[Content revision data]
========

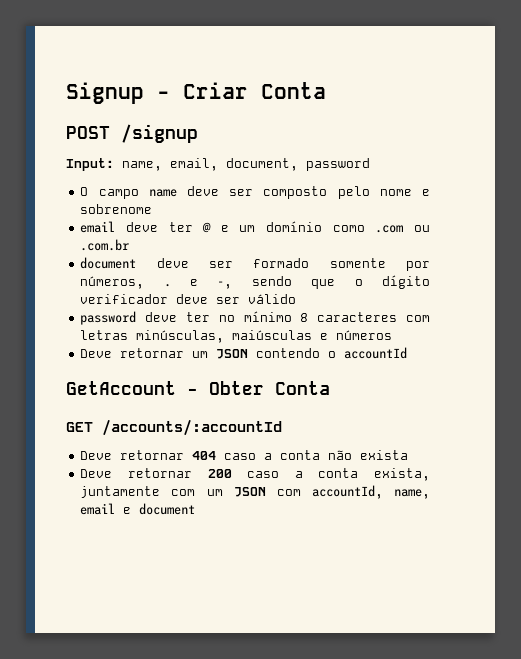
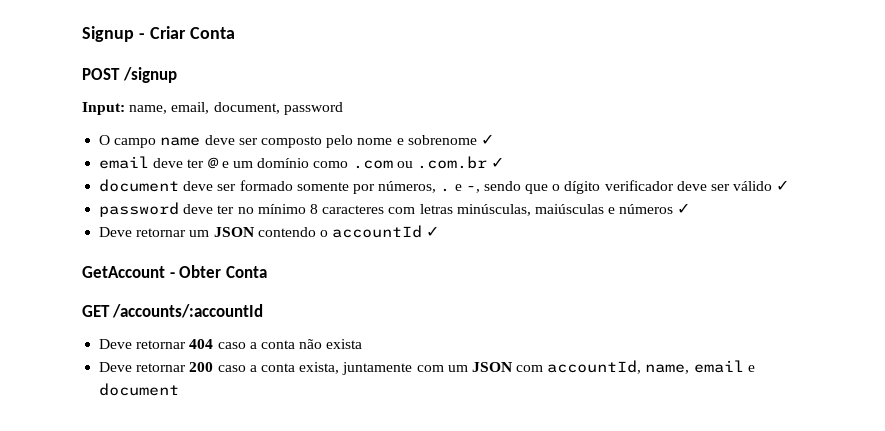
- O campo name deve ser composto pelo nome e sobrenome
+ O campo name deve ser composto pelo nome e sobrenome ✓
- email deve ter @ e um domínio como .com ou .com.br
+ email deve ter @ e um domínio como .com ou .com.br ✓
- document deve ser formado somente por números, . e -, sendo que o dígito verificador deve ser válido
+ document deve ser formado somente por números, . e -, sendo que o dígito verificador deve ser válido ✓
- password deve ter no mínimo 8 caracteres com letras minúsculas, maiúsculas e números
+ password deve ter no mínimo 8 caracteres com letras minúsculas, maiúsculas e números ✓
- Deve retornar um JSON contendo o accountId
+ Deve retornar um JSON contendo o accountId ✓

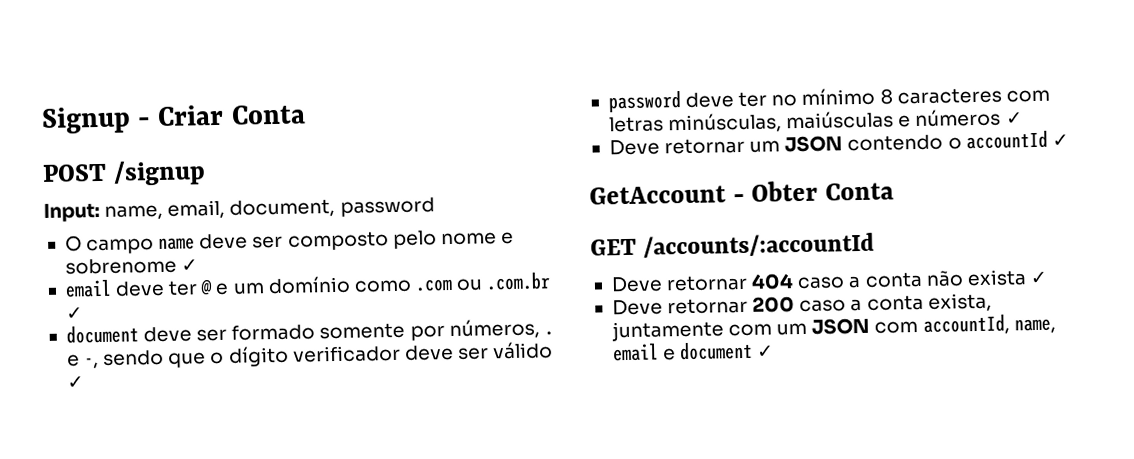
- Deve retornar 404 caso a conta não exista
+ Deve retornar 404 caso a conta não exista ✓
- Deve retornar 200 caso a conta exista, juntamente com um JSON com accountId, name, email e document
+ Deve retornar 200 caso a conta exista, juntamente com um JSON com accountId, name, email e document ✓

========

From the line containing "ou .com.br ✓" down to the last line of the entries above, set down every line exactly. Omit all pictures.

+ email deve ter @ e um domínio como .com ou .com.br ✓
- document deve ser formado somente por números, . e -, sendo que o dígito verificador deve ser válido
+ document deve ser formado somente por números, . e -, sendo que o dígito verificador deve ser válido ✓
- password deve ter no mínimo 8 caracteres com letras minúsculas, maiúsculas e números
+ password deve ter no mínimo 8 caracteres com letras minúsculas, maiúsculas e números ✓
- Deve retornar um JSON contendo o accountId
+ Deve retornar um JSON contendo o accountId ✓

- Deve retornar 404 caso a conta não exista
+ Deve retornar 404 caso a conta não exista ✓
- Deve retornar 200 caso a conta exista, juntamente com um JSON com accountId, name, email e document
+ Deve retornar 200 caso a conta exista, juntamente com um JSON com accountId, name, email e document ✓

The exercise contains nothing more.